Recorded data:
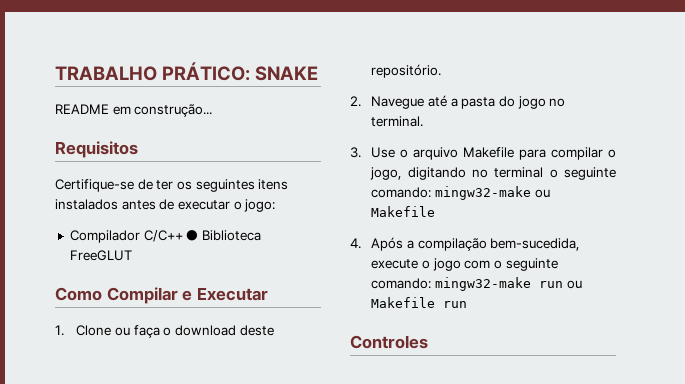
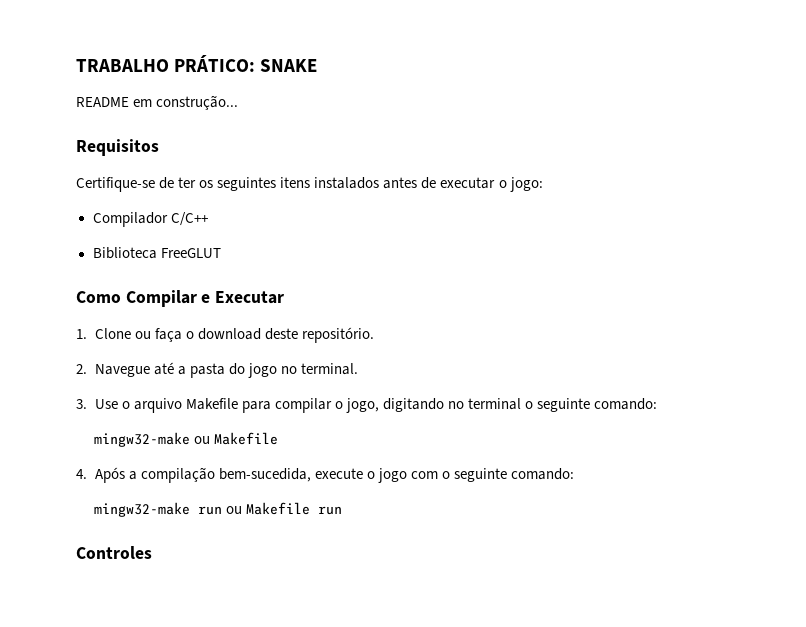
- Compilador C/C++ ● Biblioteca FreeGLUT
+ Compilador C/C++
+ Biblioteca FreeGLUT
- 3. Use o arquivo Makefile para compilar o jogo, digitando no terminal o seguinte comando: mingw32-make ou Makefile
+ 3. Use o arquivo Makefile para compilar o jogo, digitando no terminal o seguinte comando:
+ mingw32-make ou Makefile
- 4. Após a compilação bem-sucedida, execute o jogo com o seguinte comando: mingw32-make run ou Makefile run
+ 4. Após a compilação bem-sucedida, execute o jogo com o seguinte comando:
+ mingw32-make run ou Makefile run

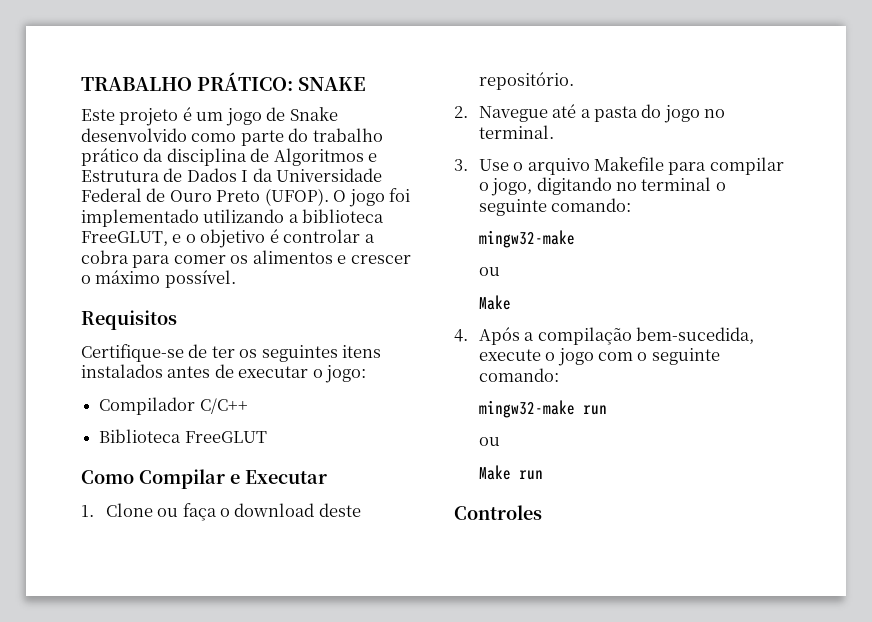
- README em construção...
+ Este projeto é um jogo de Snake desenvolvido como parte do trabalho prático da disciplina de Algoritmos e Estrutura de Dados I da Universidade Federal de Ouro Preto (UFOP). O jogo foi implementado utilizando a biblioteca FreeGLUT, e o objetivo é controlar a cobra para comer os alimentos e crescer o máximo possível.
  3. Use o arquivo Makefile para compilar o jogo, digitando no terminal o seguinte comando:
- mingw32-make ou Makefile
+ mingw32-make
+ ou
+ Make
- mingw32-make run ou Makefile run
+ mingw32-make run
+ ou
+ Make run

What to work on:
Copy the data exactly. Any picture it contains is to be omitted.

Output of the task:
- Compilador C/C++ ● Biblioteca FreeGLUT
+ Compilador C/C++
+ Biblioteca FreeGLUT
- 3. Use o arquivo Makefile para compilar o jogo, digitando no terminal o seguinte comando: mingw32-make ou Makefile
+ 3. Use o arquivo Makefile para compilar o jogo, digitando no terminal o seguinte comando:
+ mingw32-make ou Makefile
- 4. Após a compilação bem-sucedida, execute o jogo com o seguinte comando: mingw32-make run ou Makefile run
+ 4. Após a compilação bem-sucedida, execute o jogo com o seguinte comando:
+ mingw32-make run ou Makefile run

- README em construção...
+ Este projeto é um jogo de Snake desenvolvido como parte do trabalho prático da disciplina de Algoritmos e Estrutura de Dados I da Universidade Federal de Ouro Preto (UFOP). O jogo foi implementado utilizando a biblioteca FreeGLUT, e o objetivo é controlar a cobra para comer os alimentos e crescer o máximo possível.
  3. Use o arquivo Makefile para compilar o jogo, digitando no terminal o seguinte comando:
- mingw32-make ou Makefile
+ mingw32-make
+ ou
+ Make
- mingw32-make run ou Makefile run
+ mingw32-make run
+ ou
+ Make run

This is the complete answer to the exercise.